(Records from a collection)
══════════

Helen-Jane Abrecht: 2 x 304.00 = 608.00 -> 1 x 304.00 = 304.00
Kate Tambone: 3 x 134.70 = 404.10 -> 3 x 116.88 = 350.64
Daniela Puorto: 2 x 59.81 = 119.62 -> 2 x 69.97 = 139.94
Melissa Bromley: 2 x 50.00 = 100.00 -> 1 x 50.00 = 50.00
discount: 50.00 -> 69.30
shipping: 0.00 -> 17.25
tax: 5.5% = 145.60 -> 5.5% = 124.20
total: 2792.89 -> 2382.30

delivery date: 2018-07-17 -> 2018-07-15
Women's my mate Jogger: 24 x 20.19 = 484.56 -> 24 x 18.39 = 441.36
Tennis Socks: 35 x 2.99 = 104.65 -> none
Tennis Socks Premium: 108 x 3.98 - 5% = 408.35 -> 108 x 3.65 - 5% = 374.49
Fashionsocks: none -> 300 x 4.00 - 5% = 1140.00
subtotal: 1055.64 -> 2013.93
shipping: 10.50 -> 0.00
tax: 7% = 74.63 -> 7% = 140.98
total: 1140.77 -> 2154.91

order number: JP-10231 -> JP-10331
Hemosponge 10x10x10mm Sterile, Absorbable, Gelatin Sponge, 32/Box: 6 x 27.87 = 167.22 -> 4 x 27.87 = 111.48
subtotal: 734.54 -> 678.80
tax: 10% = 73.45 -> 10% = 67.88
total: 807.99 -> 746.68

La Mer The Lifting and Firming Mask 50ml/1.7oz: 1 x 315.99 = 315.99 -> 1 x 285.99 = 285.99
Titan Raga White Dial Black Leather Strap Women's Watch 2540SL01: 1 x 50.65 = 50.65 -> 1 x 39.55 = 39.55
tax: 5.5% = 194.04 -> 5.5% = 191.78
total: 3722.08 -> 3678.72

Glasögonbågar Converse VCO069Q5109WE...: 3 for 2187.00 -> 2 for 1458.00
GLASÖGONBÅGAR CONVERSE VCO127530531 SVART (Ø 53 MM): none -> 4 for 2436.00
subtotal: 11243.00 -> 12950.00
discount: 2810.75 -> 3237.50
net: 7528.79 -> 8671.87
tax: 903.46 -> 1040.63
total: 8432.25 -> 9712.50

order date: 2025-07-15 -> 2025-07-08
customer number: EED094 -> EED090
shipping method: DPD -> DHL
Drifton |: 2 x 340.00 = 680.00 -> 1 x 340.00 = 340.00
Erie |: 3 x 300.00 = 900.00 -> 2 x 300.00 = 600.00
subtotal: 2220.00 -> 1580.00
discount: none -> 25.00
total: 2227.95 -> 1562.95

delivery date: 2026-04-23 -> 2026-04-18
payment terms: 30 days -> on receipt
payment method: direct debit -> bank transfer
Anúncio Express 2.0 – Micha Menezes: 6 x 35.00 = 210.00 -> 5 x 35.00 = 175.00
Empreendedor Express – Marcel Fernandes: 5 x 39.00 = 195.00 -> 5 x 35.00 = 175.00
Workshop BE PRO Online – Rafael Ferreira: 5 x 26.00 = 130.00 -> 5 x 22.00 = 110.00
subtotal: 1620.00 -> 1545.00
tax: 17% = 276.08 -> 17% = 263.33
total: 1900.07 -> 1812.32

══════════

◆ **PROBLEM STATEMENT**: Check each line of the records for the word "discount" and extract those that contain it.

◆ **ANSWER TO THIS TASK**:
discount: 50.00 -> 69.30
discount: 2810.75 -> 3237.50
discount: none -> 25.00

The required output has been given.